• [Exercise details]: Every line of the data below is to be given again as it appears, with the images removed.

[Detected change data]
* * *

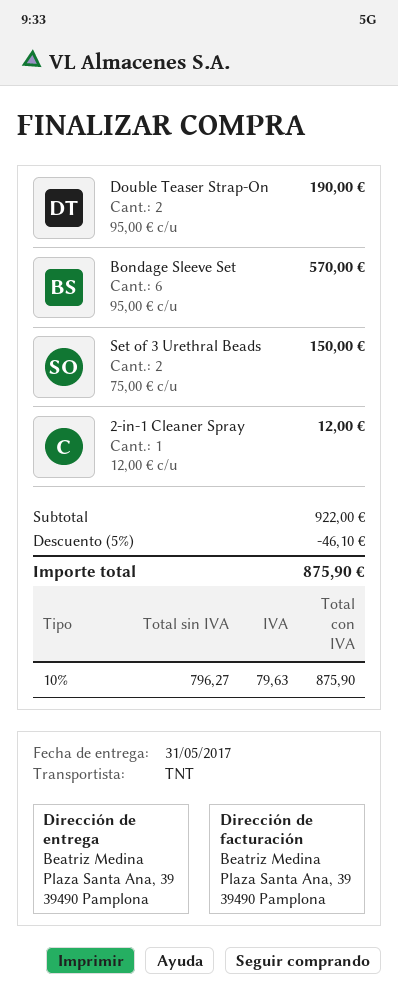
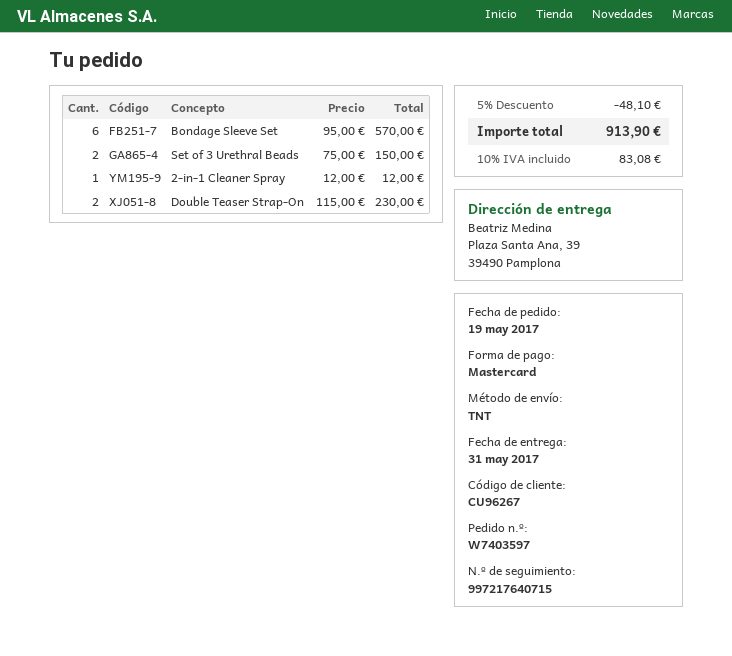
Double Teaser Strap-On: 2 x 95.00 = 190.00 -> 2 x 115.00 = 230.00
discount: 5% = 46.10 -> 5% = 48.10
tax: 10% = 79.63 -> 10% = 83.08
total: 875.90 -> 913.90

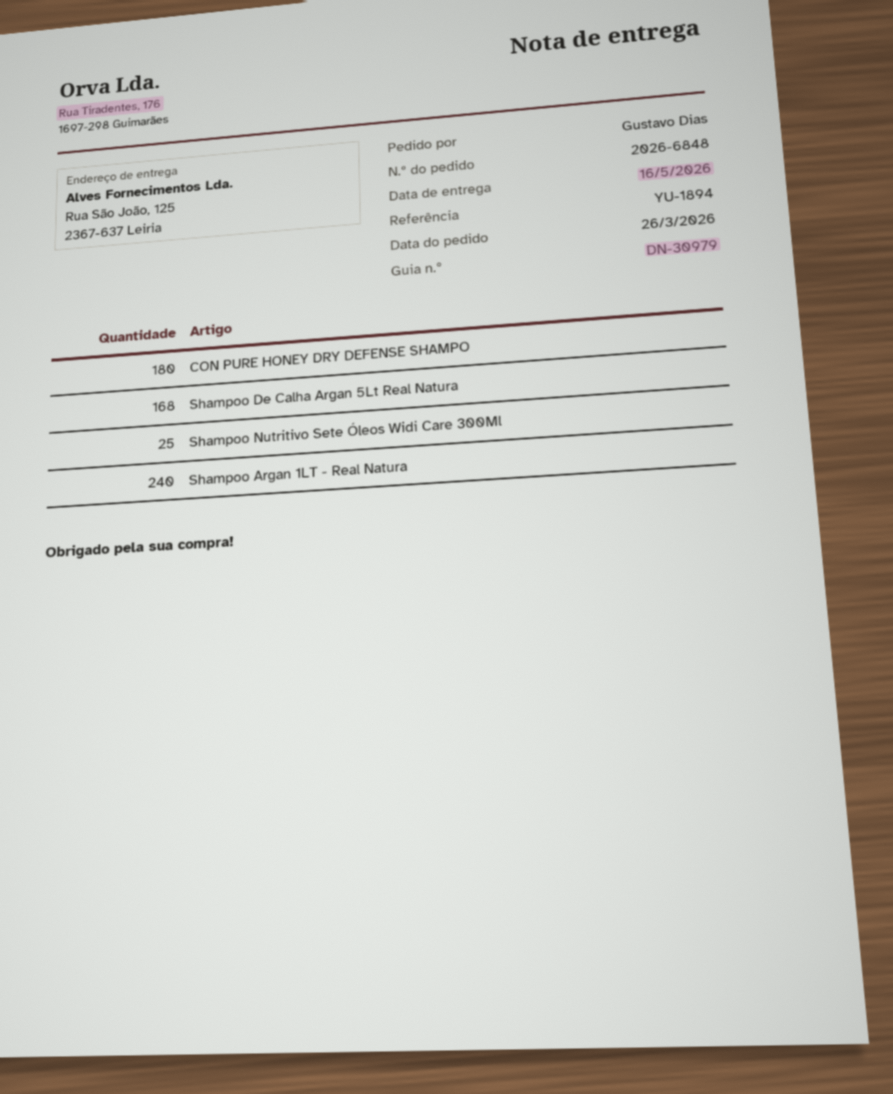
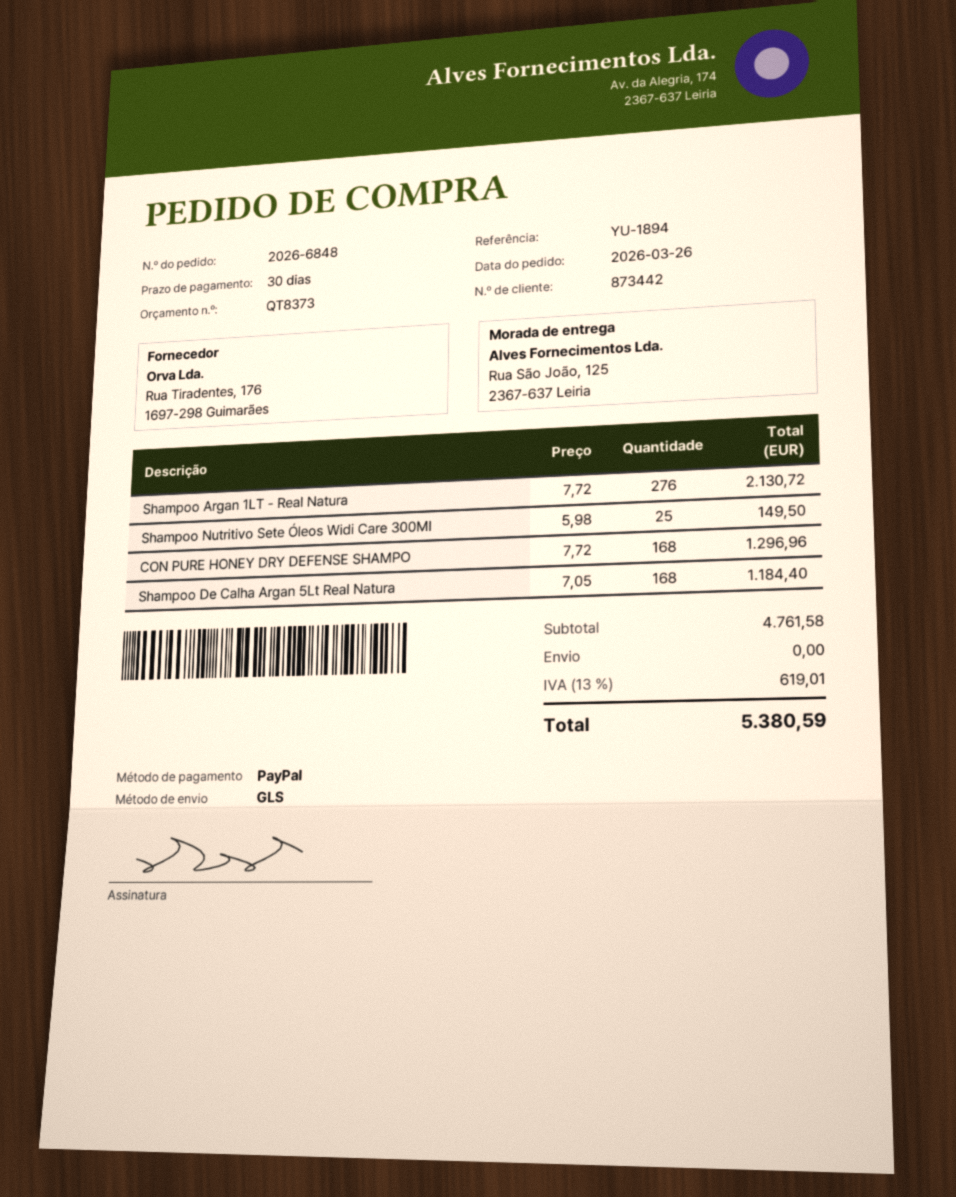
CON PURE HONEY DRY DEFENSE SHAMPO: 180 -> 168
Shampoo Argan 1LT - Real Natura: 240 -> 276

* * *

• [Your response]:
Double Teaser Strap-On: 2 x 95.00 = 190.00 -> 2 x 115.00 = 230.00
discount: 5% = 46.10 -> 5% = 48.10
tax: 10% = 79.63 -> 10% = 83.08
total: 875.90 -> 913.90

CON PURE HONEY DRY DEFENSE SHAMPO: 180 -> 168
Shampoo Argan 1LT - Real Natura: 240 -> 276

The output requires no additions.